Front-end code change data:

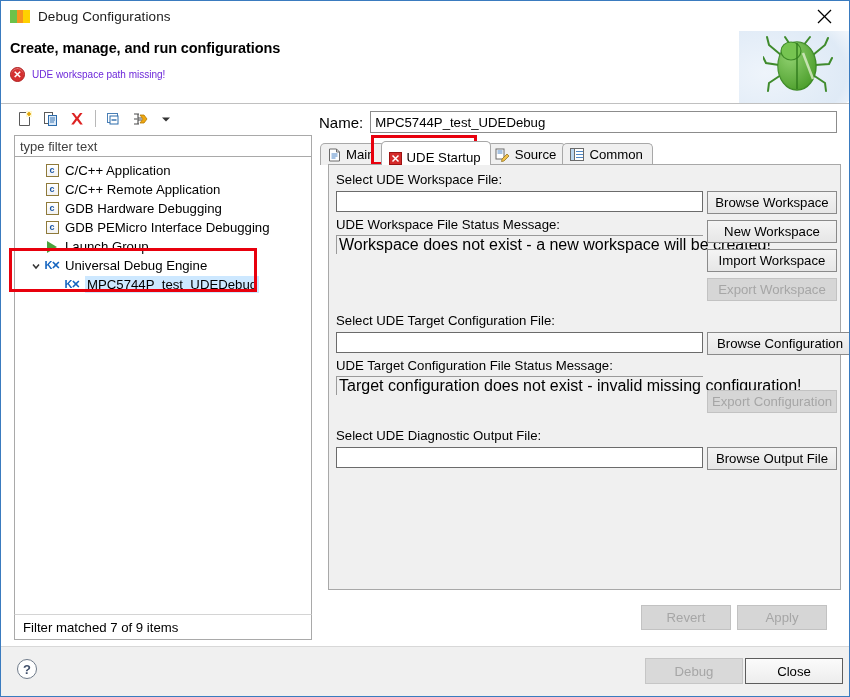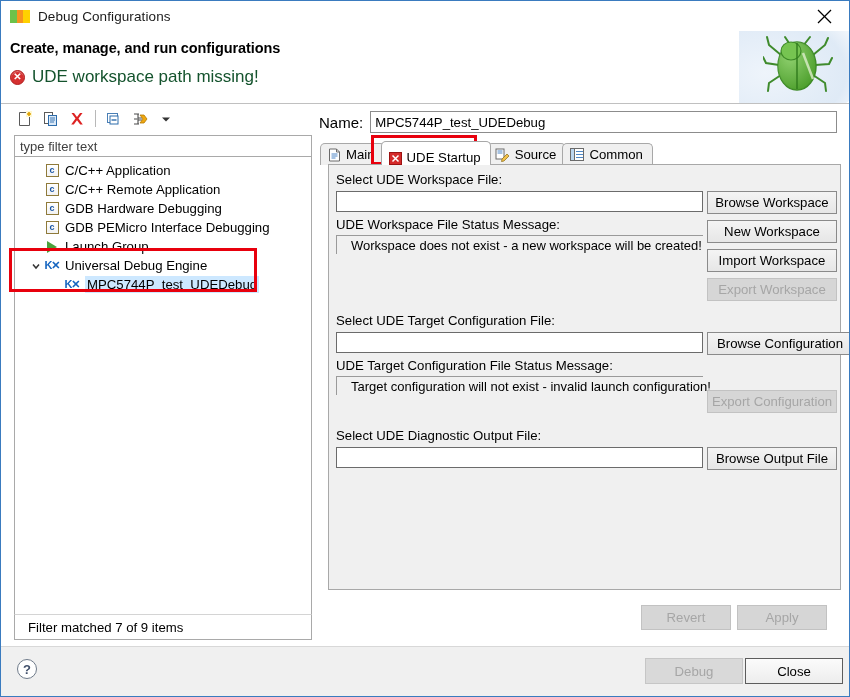--- a/index.html
+++ b/index.html
@@ -71,7 +71,7 @@
     box-shadow: inset 0 1px 0 rgba(255,255,255,0.35);
   }
   #header-msg-text {
-    margin-left: 7px; font-size: 17px; color: #14532d;
+    margin-left: 7px; font-size: 10px; color: #6d28d9;
   }
   #bug-wrap {
     position: absolute; right: 0; top: 0;

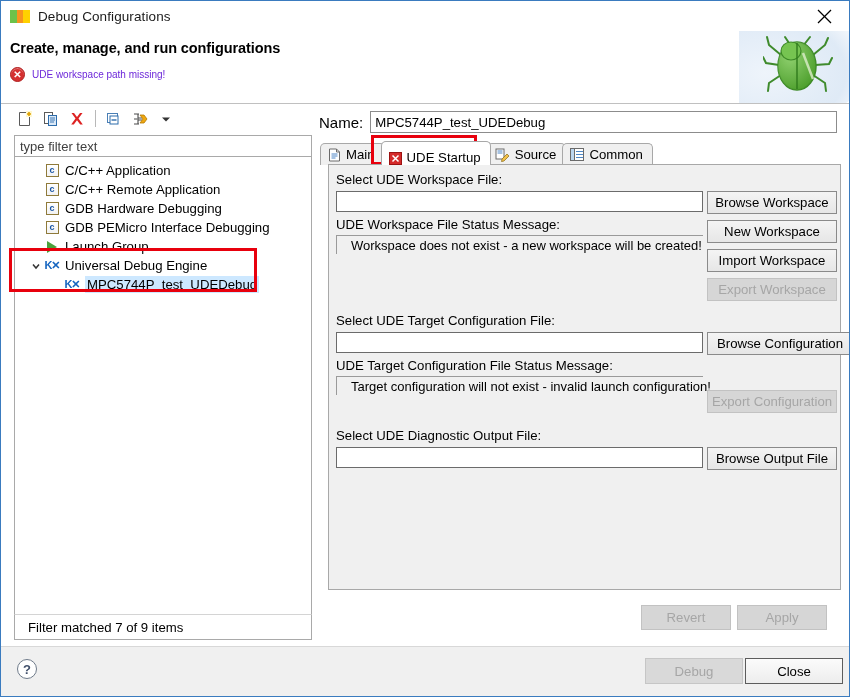--- a/index.html
+++ b/index.html
@@ -267,9 +267,9 @@
     border-left: 1px solid #9a9a9a;
     background: #f0f0f0;
     font-family: "Liberation Sans", sans-serif;
-    font-size: 13px; color: #000;
-    display: flex; align-items: center;
-    padding-left: 14px;
+    font-size: 16px; color: #000;
+    display: flex; align-items: center;
+    padding-left: 2px;
     white-space: nowrap;
   }
   .btn {

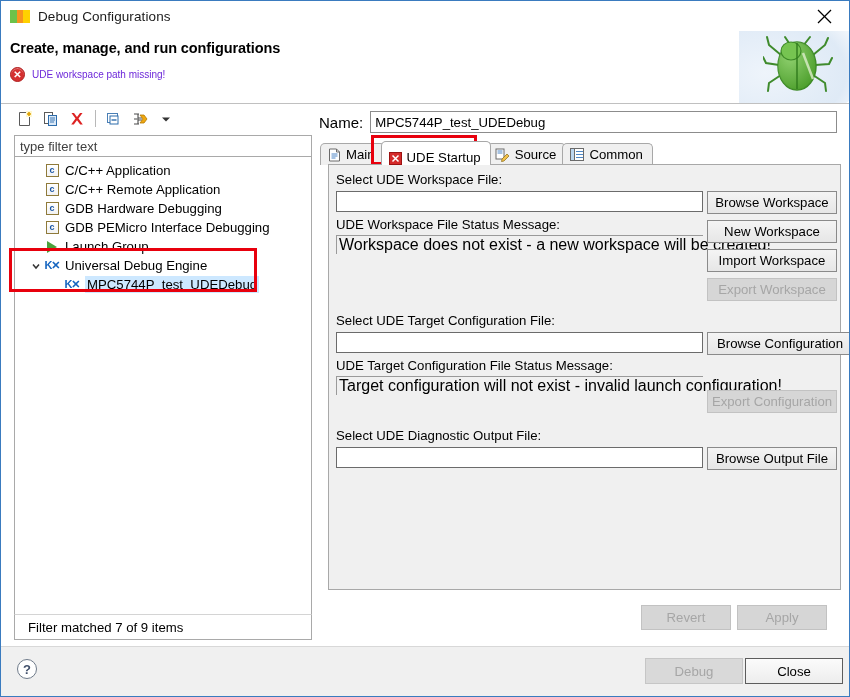--- a/index.html
+++ b/index.html
@@ -545,7 +545,7 @@
       <div class="btn" style="left:378px; top:167px; width:146px;">Browse Configuration</div>
 
       <div class="field-label" style="left:7px; top:193px;">UDE Target Configuration File Status Message:</div>
-      <div class="status-field" style="left:7px; top:211px; width:367px;">Target configuration will not exist - invalid launch configuration!</div>
+      <div class="status-field" style="left:7px; top:211px; width:367px;">Target configuration does not exist - invalid missing configuration!</div>
       <div class="btn disabled" style="left:378px; top:225px; width:130px;">Export Configuration</div>
 
       <div class="field-label" style="left:7px; top:263px;">Select UDE Diagnostic Output File:</div>

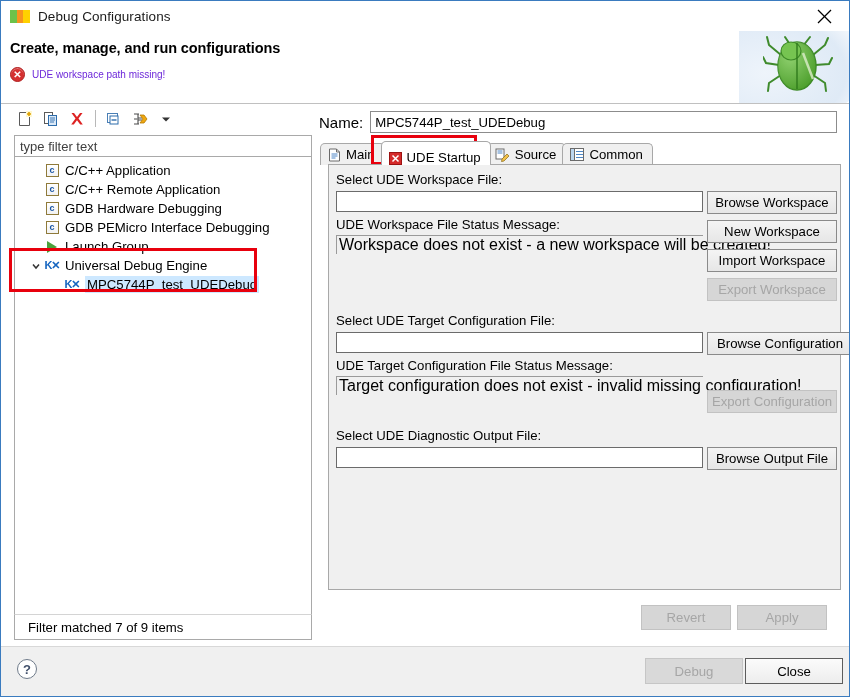--- a/index.html
+++ b/index.html
@@ -176,7 +176,7 @@
     border-top: 1px solid #d4d4d4;
     background: #ffffff;
     display: flex; align-items: center;
-    padding-left: 13px;
+    padding-left: 8px;
     font-size: 13.2px; color: #000;
   }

▸ TASK TO COMPLETE
Omit all pictures while transcribing the entries verbatim.

▸ ANSWER SPACE
--- a/index.html
+++ b/index.html
@@ -71,7 +71,7 @@
     box-shadow: inset 0 1px 0 rgba(255,255,255,0.35);
   }
   #header-msg-text {
-    margin-left: 7px; font-size: 17px; color: #14532d;
+    margin-left: 7px; font-size: 10px; color: #6d28d9;
   }
   #bug-wrap {
     position: absolute; right: 0; top: 0;

--- a/index.html
+++ b/index.html
@@ -267,9 +267,9 @@
     border-left: 1px solid #9a9a9a;
     background: #f0f0f0;
     font-family: "Liberation Sans", sans-serif;
-    font-size: 13px; color: #000;
-    display: flex; align-items: center;
-    padding-left: 14px;
+    font-size: 16px; color: #000;
+    display: flex; align-items: center;
+    padding-left: 2px;
     white-space: nowrap;
   }
   .btn {

--- a/index.html
+++ b/index.html
@@ -545,7 +545,7 @@
       <div class="btn" style="left:378px; top:167px; width:146px;">Browse Configuration</div>
 
       <div class="field-label" style="left:7px; top:193px;">UDE Target Configuration File Status Message:</div>
-      <div class="status-field" style="left:7px; top:211px; width:367px;">Target configuration will not exist - invalid launch configuration!</div>
+      <div class="status-field" style="left:7px; top:211px; width:367px;">Target configuration does not exist - invalid missing configuration!</div>
       <div class="btn disabled" style="left:378px; top:225px; width:130px;">Export Configuration</div>
 
       <div class="field-label" style="left:7px; top:263px;">Select UDE Diagnostic Output File:</div>

--- a/index.html
+++ b/index.html
@@ -176,7 +176,7 @@
     border-top: 1px solid #d4d4d4;
     background: #ffffff;
     display: flex; align-items: center;
-    padding-left: 13px;
+    padding-left: 8px;
     font-size: 13.2px; color: #000;
   }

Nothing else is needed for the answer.